I would like to hear some concrete examples of what people think needs to be
changed.

------
allendoerfer
Ironically in the paragraph about "true differentiation" the author mentioned
Lamborghini cars, a brand of the ninth biggest company on earth with 600k
employees. Other niche brands they own are Bentley, Bugatti, and Ducati.

I would argue that these are indeed differentiated. It does not matter whether
production processes or internals are unified or not as long as the consumer
experience of the end product is.

Small businesses profit from mass production as they can build a consumer
ending frontend around standard technologies and products they can leverage
for all their internals.

------
massice
I think small business is difficult to start in current competitive market,as
too many people try to start their businesses, and most of the survived
businesses have their difficitation products or services comparing with
others.
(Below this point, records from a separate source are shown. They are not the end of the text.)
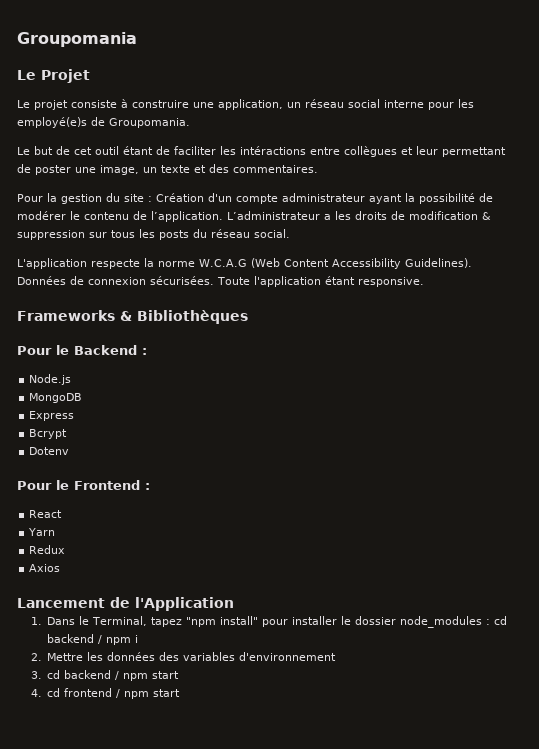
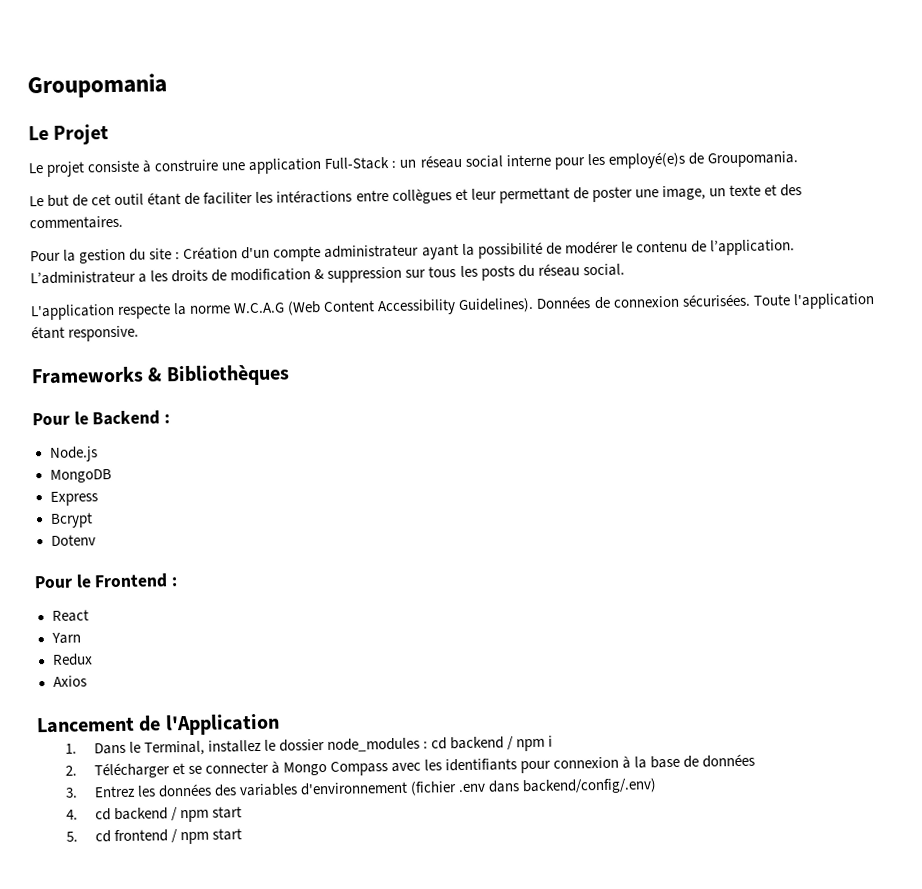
- Le projet consiste à construire une application, un réseau social interne pour les employé(e)s de Groupomania.
+ Le projet consiste à construire une application Full-Stack : un réseau social interne pour les employé(e)s de Groupomania.
- 1. Dans le Terminal, tapez "npm install" pour installer le dossier node_modules : cd backend / npm i
+ 1. Dans le Terminal, installez le dossier node_modules : cd backend / npm i
- 2. Mettre les données des variables d'environnement
- 3. cd backend / npm start
+ 2. Télécharger et se connecter à Mongo Compass avec les identifiants pour connexion à la base de données
+ 3. Entrez les données des variables d'environnement (fichier .env dans backend/config/.env)
+ 4. cd backend / npm start
- 4. cd frontend / npm start
+ 5. cd frontend / npm start

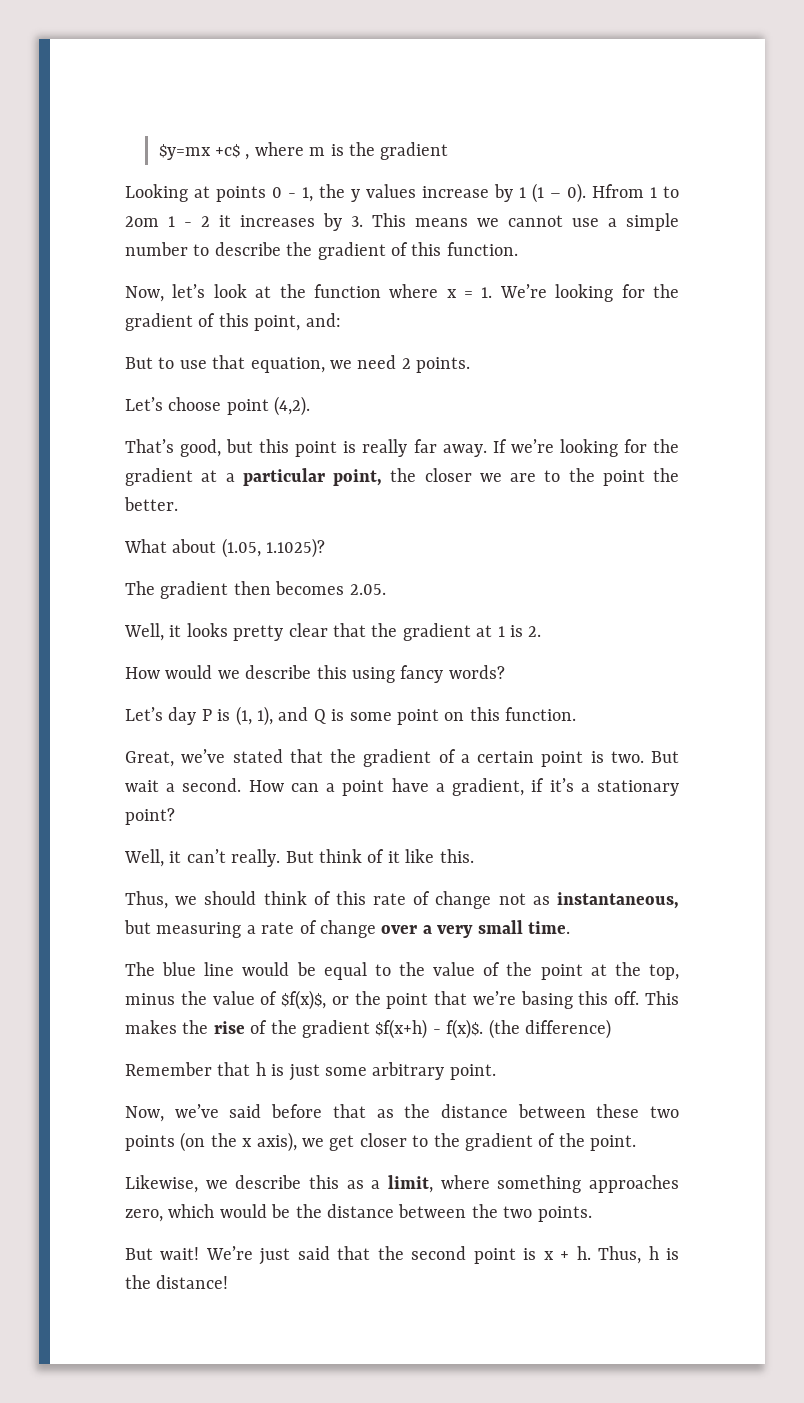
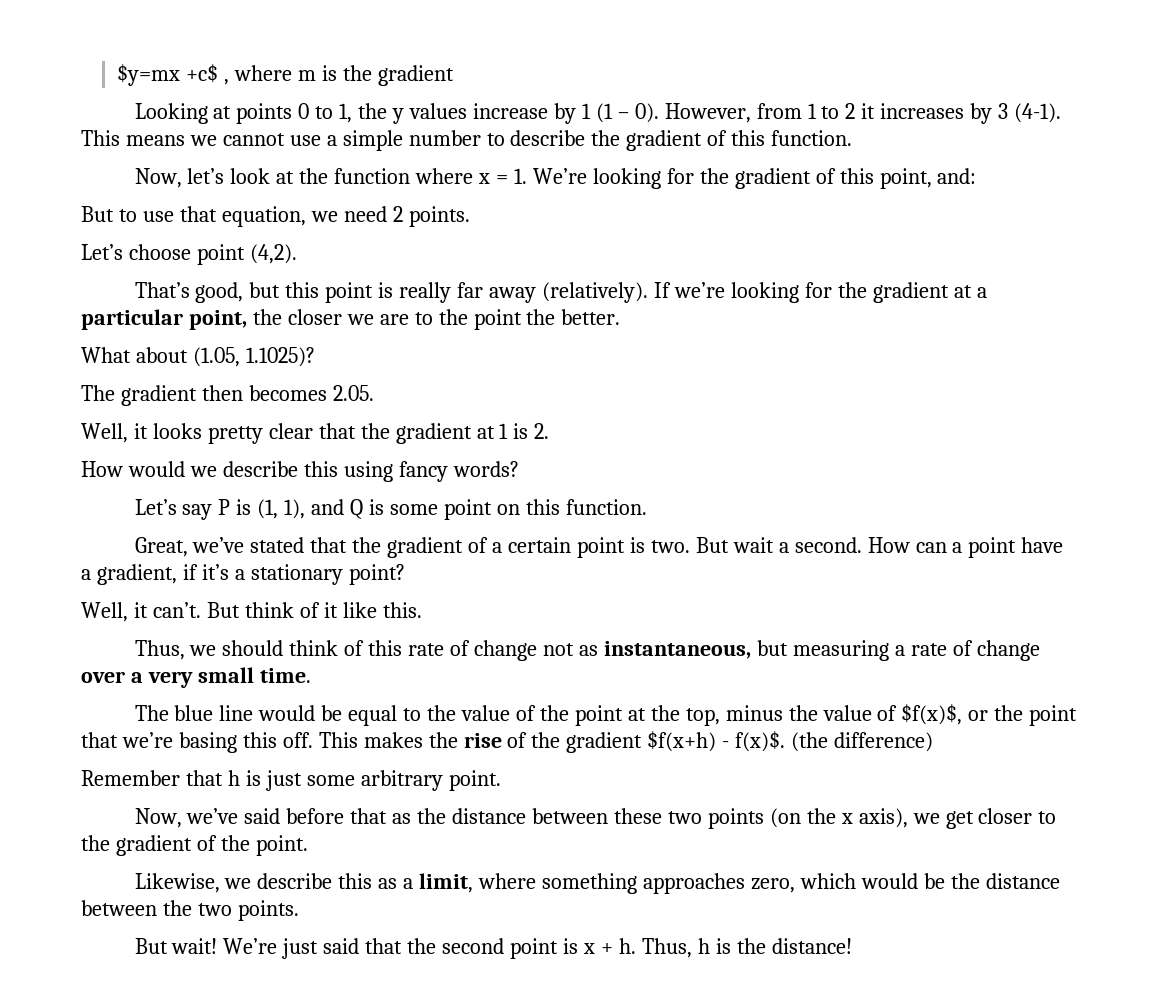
- Looking at points 0 - 1, the y values increase by 1 (1 – 0).
+ Looking at points 0 to 1, the y values increase by 1 (1 – 0).
- Hfrom 1 to 2om 1 - 2 it increases by 3. This means we cannot use a simple number to describe the gradient of this function.
+ However, from 1 to 2 it increases by 3 (4-1). This means we cannot use a simple number to describe the gradient of this function.
- That’s good, but this point is really far away.
+ That’s good, but this point is really far away (relatively).
- Let’s day P is (1, 1), and Q is some point on this function.
+ Let’s say P is (1, 1), and Q is some point on this function.
- Well, it can’t really.
+ Well, it can’t.

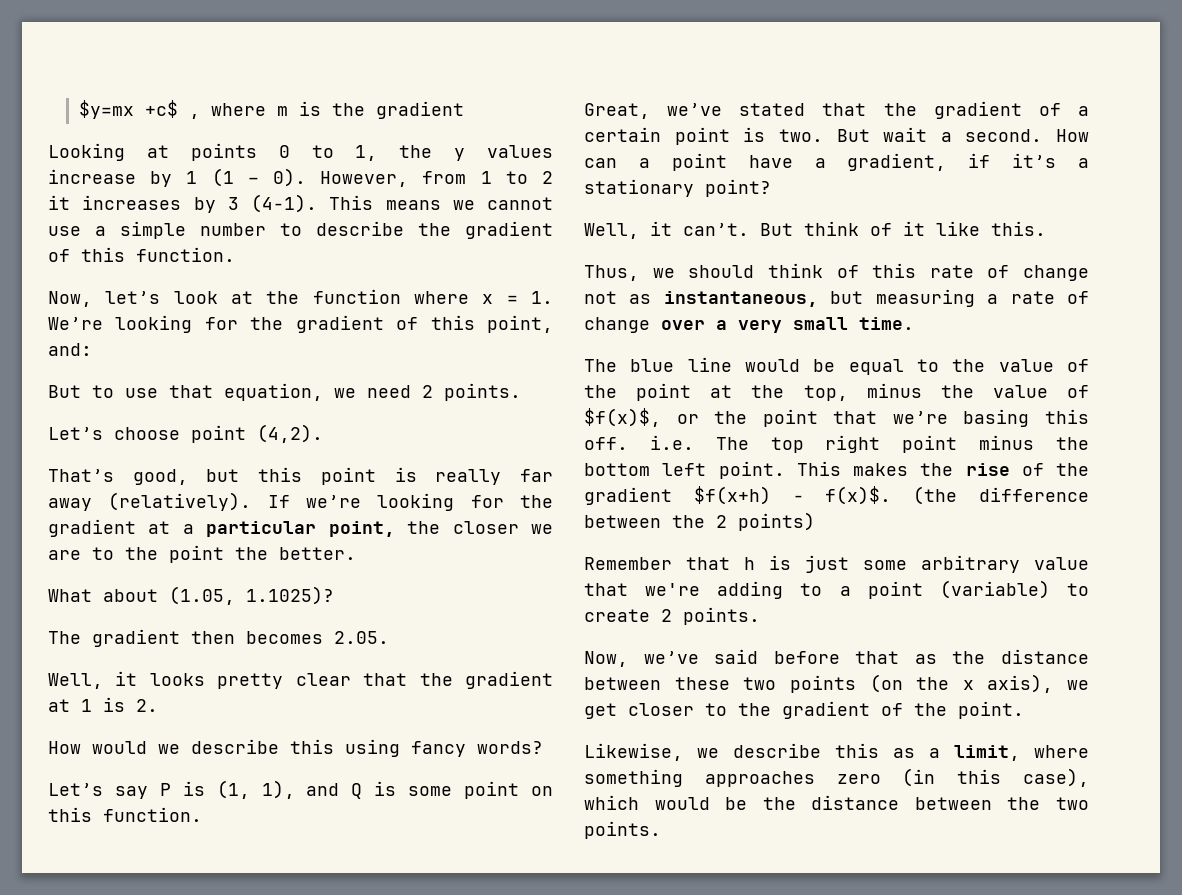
- The blue line would be equal to the value of the point at the top, minus the value of $f(x)$, or the point that we’re basing this off.
+ The blue line would be equal to the value of the point at the top, minus the value of $f(x)$, or the point that we’re basing this off. i.e. The top right point minus the bottom left point.
- (the difference)
+ (the difference between the 2 points)
- Remember that h is just some arbitrary point.
+ Remember that h is just some arbitrary value that we're adding to a point (variable) to create 2 points.
- Likewise, we describe this as a limit, where something approaches zero, which would be the distance between the two points.
+ Likewise, we describe this as a limit, where something approaches zero (in this case), which would be the distance between the two points.
- But wait! We’re just said that the second point is x + h. Thus, h is the distance!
I admit that big giants have their adventages, such as resrouces and
capital. But small businesses are more flexible, and they could keep more
focus on consumers, and provide better services to customs. In this approach,
small businesses would aviod blind spot.

------
Mikeb85
And small businesses will continue to do well. Small businesses have the
advantage of agility - they can react to market changes quicker, they have
more freedom to experiment, and they can tailor the experience of whatever
they're offering to local markets.

Small businesses are also important for job creation:
[http://www.ic.gc.ca/eic/site/061.nsf/eng/02806.html](http://www.ic.gc.ca/eic/site/061.nsf/eng/02806.html)

------
phkahler
Perhaps small scale production is becoming cheaper and more feasible. The cost
of equipment continues to drop, as even expensive things are made by someone
looking to increase their market.

What if the additive manufacturing fans are right? What if 3d printers that
can actually make good stuff get cheap but remain slow? Fused titanium parts
are awesome, but I don't expect that in my living room any time soon.